Les températures négatives avoisinant les -20 degrés (voire plus), il y était un peu moins préparé. Sur les bords du Saint-Laurent, il semble dans le dur. Et il n’est pas le seul. «Habituellement, c’est froid. Mais là… C’est encore à un autre niveau.» Mais il avoue aimer ce climat particulier. «Ce n’est pas quelque chose qui me fait peur», détaille-t-il. Encore heureux, parce que le fleuve ne devrait pas dégeler très prochainement. «Je n’ai par contre pas vu si des patinoires étaient préparées sur le Saint-Laurent, concède-t-il. Mais je ne serais pas surpris. Ici, tout le monde patine.»
Il est vrai que Rimouski vit pour le hockey sur glace. Les mauvaises langues diront probablement qu’il n’y a que ça à faire. Possible. Mais toujours est-il que la petite ville de 50’000 habitants héberge une équipe de ligue junior canadienne depuis 1995. Et ce n’est pas non plus un hasard si de nombreuses gloires y ont transité. Il y a eu Sidney Crosby, Vincent Lecavalier, Brad Richards… ou Jan Cadieux. L’ancien coach de Genève-Servette y a en effet remporté une Coupe Mémorial, le plus prestigieux trophée junior canadien.
«Lorsque tu portes ce maillot, tu sens cette histoire sur les épaules», précise Basile Sansonnens. Cette année, le tournoi final aura d’ailleurs lieu à Rimouski. «Mais dans le vestiaire, nous nous concentrons sur ce que nous avons à faire, précise-t-il. Aujourd’hui, ces échéances paraissent tellement lointaines.» Moins loin que la NHL, toutefois, même si celle-ci se rapproche de manière perceptible. «Quand tu es gamin, tu en rêves, détaille le Sorensois. Mais peu à peu, cela devient quelque chose de possible. Je ne dirais pas encore que c'est proche, mais ce n'est pas irréaliste d'y penser.»
Retour à Lausanne
Au lendemain de cette interview, il a inscrit son premier but dans la ligue junior québécoise face aux Remparts de Québec. «Je connais mon rôle et je sais que je peux aider l'équipe de différentes manières sans forcément marquer beaucoup de buts ou distribuer de nombreuses passes décisives, avance-t-il.
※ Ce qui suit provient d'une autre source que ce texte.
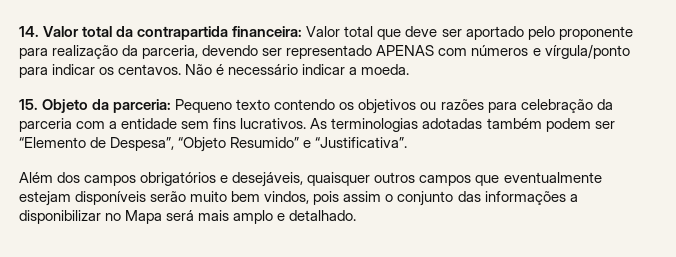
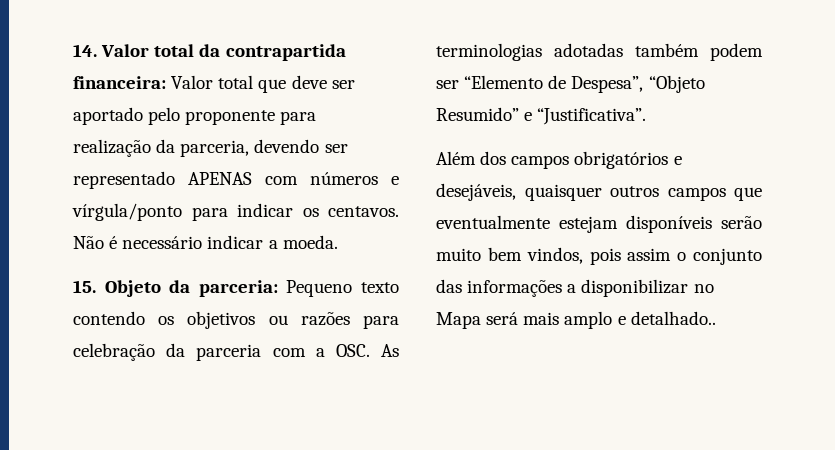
- 15. Objeto da parceria: Pequeno texto contendo os objetivos ou razões para celebração da parceria com a entidade sem fins lucrativos. As terminologias adotadas também podem ser “Elemento de Despesa”, “Objeto Resumido” e “Justificativa”.
+ 15. Objeto da parceria: Pequeno texto contendo os objetivos ou razões para celebração da parceria com a OSC. As terminologias adotadas também podem ser “Elemento de Despesa”, “Objeto Resumido” e “Justificativa”.
- Além dos campos obrigatórios e desejáveis, quaisquer outros campos que eventualmente estejam disponíveis serão muito bem vindos, pois assim o conjunto das informações a disponibilizar no Mapa será mais amplo e detalhado.
+ Além dos campos obrigatórios e desejáveis, quaisquer outros campos que eventualmente estejam disponíveis serão muito bem vindos, pois assim o conjunto das informações a disponibilizar no Mapa será mais amplo e detalhado..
J'ai toujours été plus utile par mon jeu défensif et ma capacité à bien fermer l'espace et effectuer une relance propre.»
Au contraire de David Bosson qui avait paraphé un contrat de deux ans avec Drummondville, Basile Sansonnens, lui, ne restera qu'une année à Rimouski. Dès l'an prochain, sa place sera à Lausanne, club avec lequel il aura encore trois ans de contrat. Une progression logique dans son esprit: «Après avoir joué en Suisse dans le championnat juniors, cela me paraissait bien de franchir un palier en allant au Canada. Et dans le même ordre idée, je pense que c'est une bonne chose pour moi de revenir en Europe pour découvrir le hockey professionnel avec le Lausanne HC. Je pense que c'était le bon choix. C'est ce que j'avais besoin à ce moment-là. Avoir une année où j'ai un bon temps de jeu, où j'ai un rôle qui me correspond.»
Car oui, c'est bien avec un Lion sur le ventre que Basile Sansonnens va jouer dès la saison prochaine et non Fribourg, son club formateur. Un départ qui avait fait grand bruit au printemps dernier. «Je m'étais préparé à ce que cela fasse parler, remarque-t-il. Mais cela ne m'a pas affecté du tout. Je n'avais pas envie de partir absolument. J'étais content de découvrir autre chose et le projet qui m'a été présenté m'a convaincu. J'ai senti que l'on comptait sur moi.» Depuis Rimouski, il se tient évidemment informé de l'évolution de la National League. «Je regarde surtout ce qui se passe à Lausanne», rigole-t-il.
Mais en attendant de se faire sa place du côté de la Vaudoise aréna, il va surtout poursuivre son aventure à plus de cinq heures de Montréal du côté de Rimouski, une ville qui vit pour le hockey. En ce sens, il n'est pas dépaysé, lui qui a grandi près de Fribourg et va rejoindre Lausanne, deux cités dont les patinoires sont toujours bien garnies, tout comme la ville située sur les bords du Saint-Laurent.